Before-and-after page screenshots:
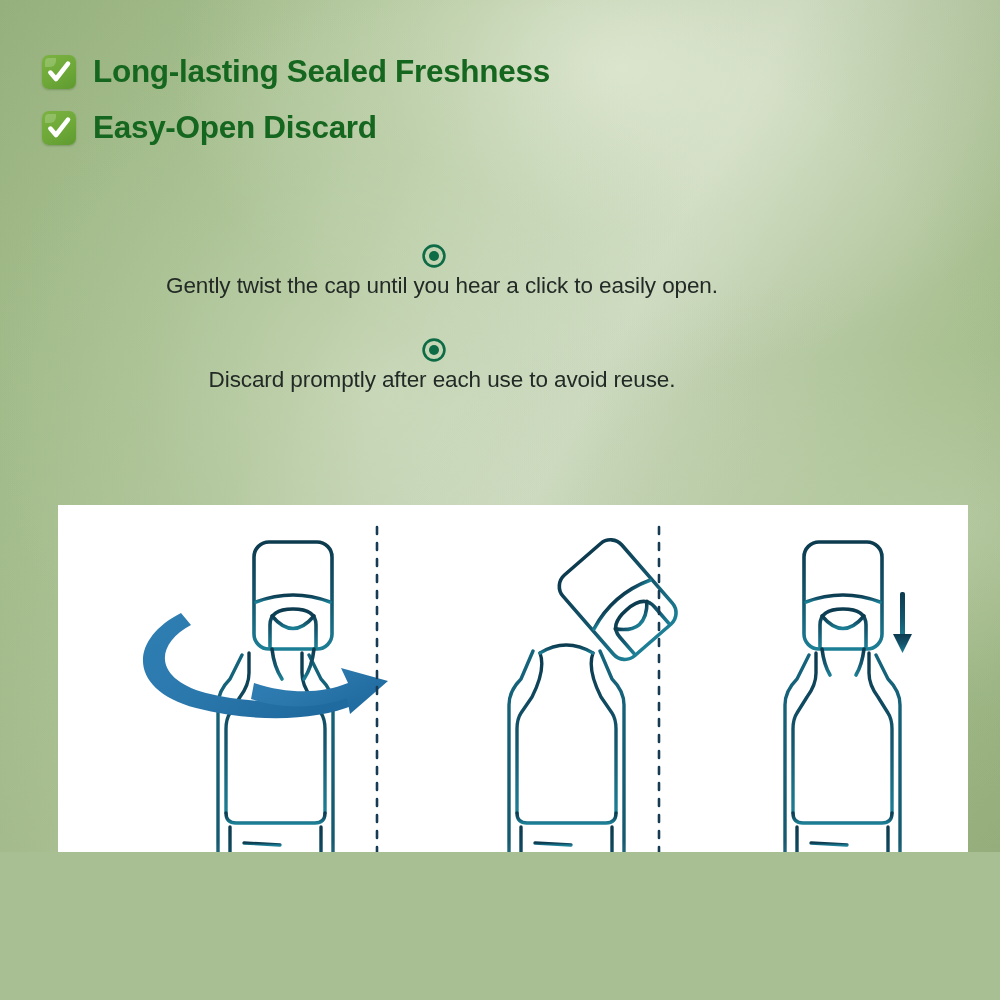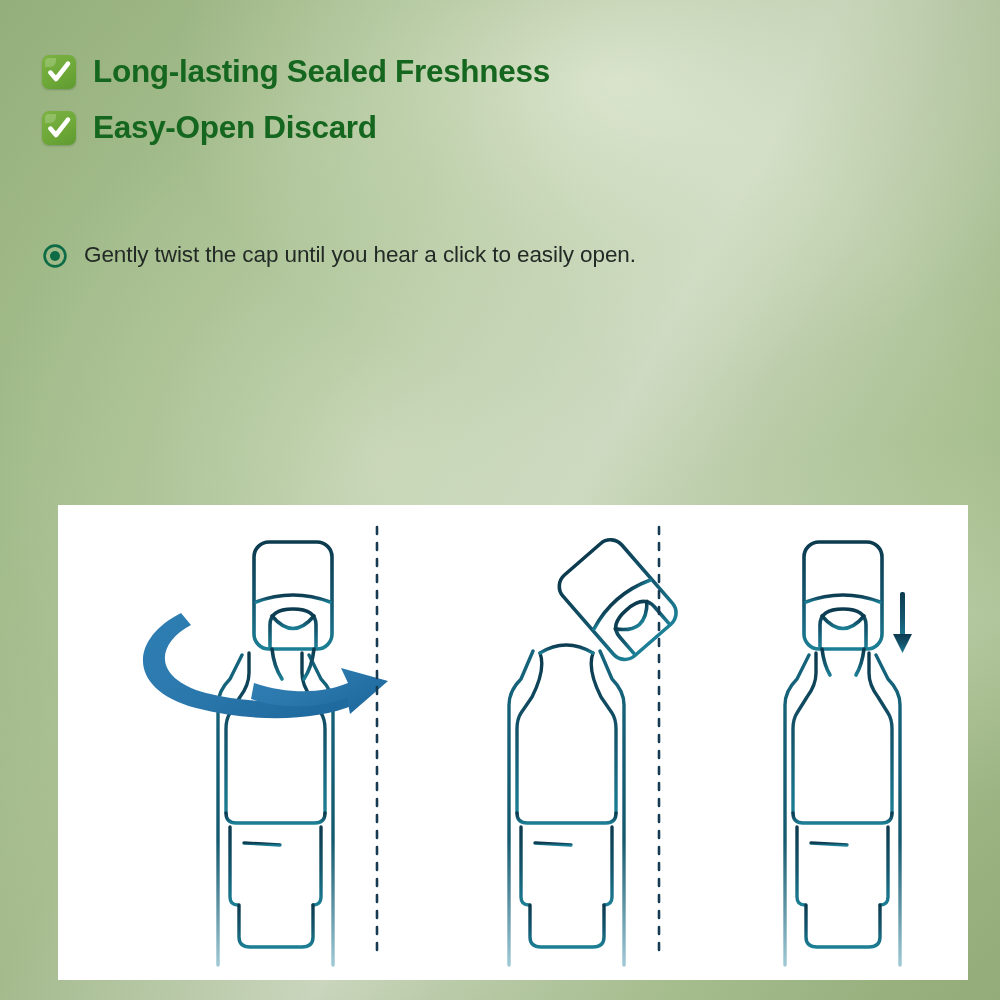--- a/index.html
+++ b/index.html
@@ -17,7 +17,7 @@
   #page {
     position: relative;
     width: 1000px;
-    height: 1000px;
+    height: 852px;
     overflow: hidden;
     background-color: #ffffff;
   }

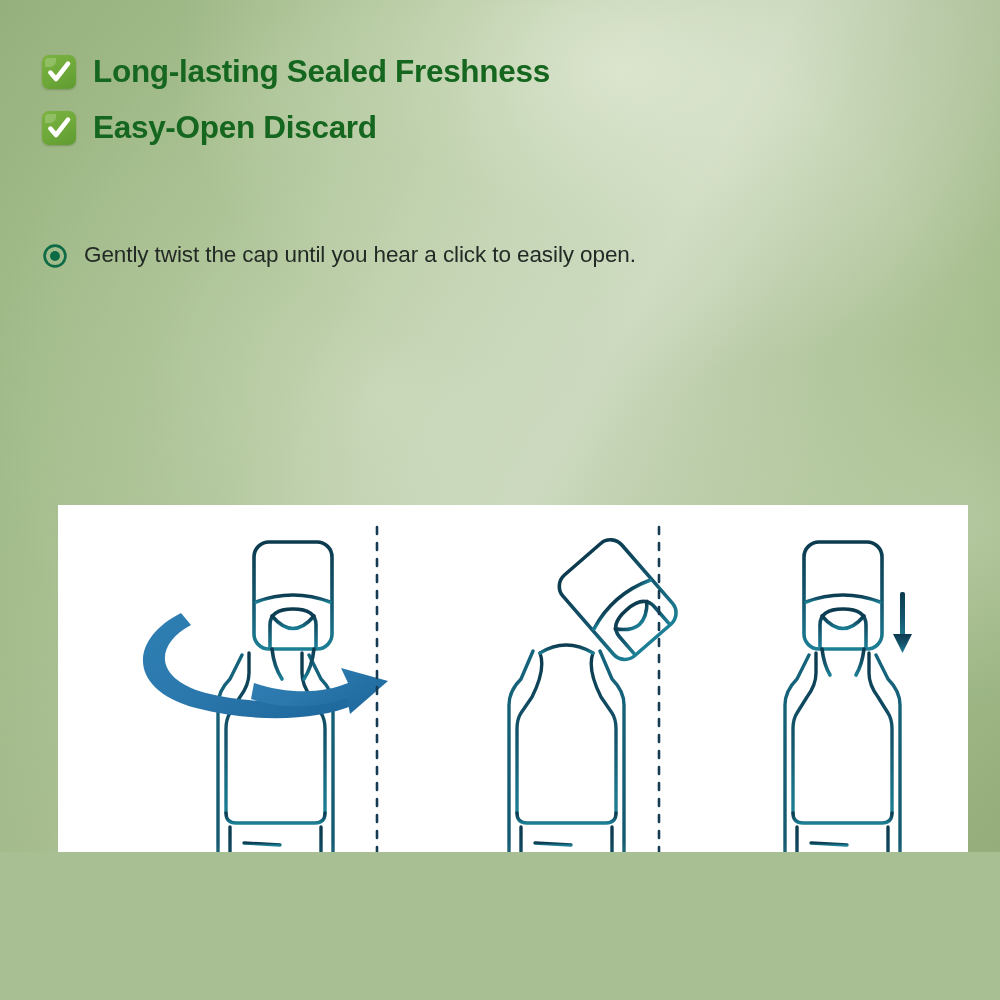--- a/index.html
+++ b/index.html
@@ -115,8 +115,9 @@
   }
   .bullet-row {
     display: flex;
-    align-items: flex-start;
+    align-items: center;
     margin-bottom: 29px;
+    flex-direction: column;
   }
   .bullet-dot {
     flex: 0 0 26px;

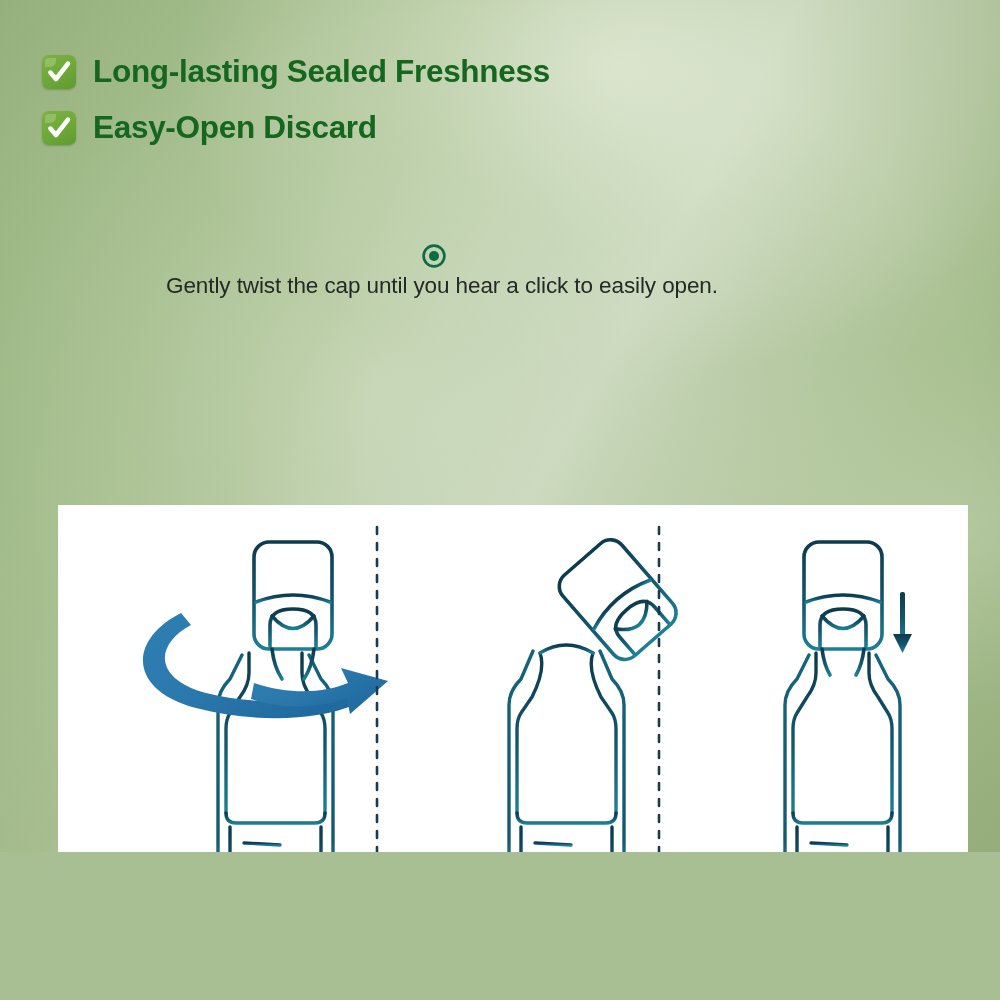--- a/index.html
+++ b/index.html
@@ -192,6 +192,15 @@
     </div>
 
 
+    <div class="bullet-row">
+      <span class="bullet-dot">
+        <svg width="26" height="26" viewBox="0 0 26 26" aria-hidden="true">
+          <circle cx="13" cy="13" r="10.4" fill="none" stroke="#0d6b46" stroke-width="2.6"></circle>
+          <circle cx="13" cy="13" r="5.0" fill="#0d6b46"></circle>
+        </svg>
+      </span>
+      <span class="bullet-text">Discard promptly after each use to avoid reuse.</span>
+    </div>
 
   </div>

What the task requires:
Since the pictures are not wanted, write out the rest of the data exactly as it reads.

Solved exercise:
--- a/index.html
+++ b/index.html
@@ -17,7 +17,7 @@
   #page {
     position: relative;
     width: 1000px;
-    height: 1000px;
+    height: 852px;
     overflow: hidden;
     background-color: #ffffff;
   }

--- a/index.html
+++ b/index.html
@@ -115,8 +115,9 @@
   }
   .bullet-row {
     display: flex;
-    align-items: flex-start;
+    align-items: center;
     margin-bottom: 29px;
+    flex-direction: column;
   }
   .bullet-dot {
     flex: 0 0 26px;

--- a/index.html
+++ b/index.html
@@ -192,6 +192,15 @@
     </div>
 
 
+    <div class="bullet-row">
+      <span class="bullet-dot">
+        <svg width="26" height="26" viewBox="0 0 26 26" aria-hidden="true">
+          <circle cx="13" cy="13" r="10.4" fill="none" stroke="#0d6b46" stroke-width="2.6"></circle>
+          <circle cx="13" cy="13" r="5.0" fill="#0d6b46"></circle>
+        </svg>
+      </span>
+      <span class="bullet-text">Discard promptly after each use to avoid reuse.</span>
+    </div>
 
   </div>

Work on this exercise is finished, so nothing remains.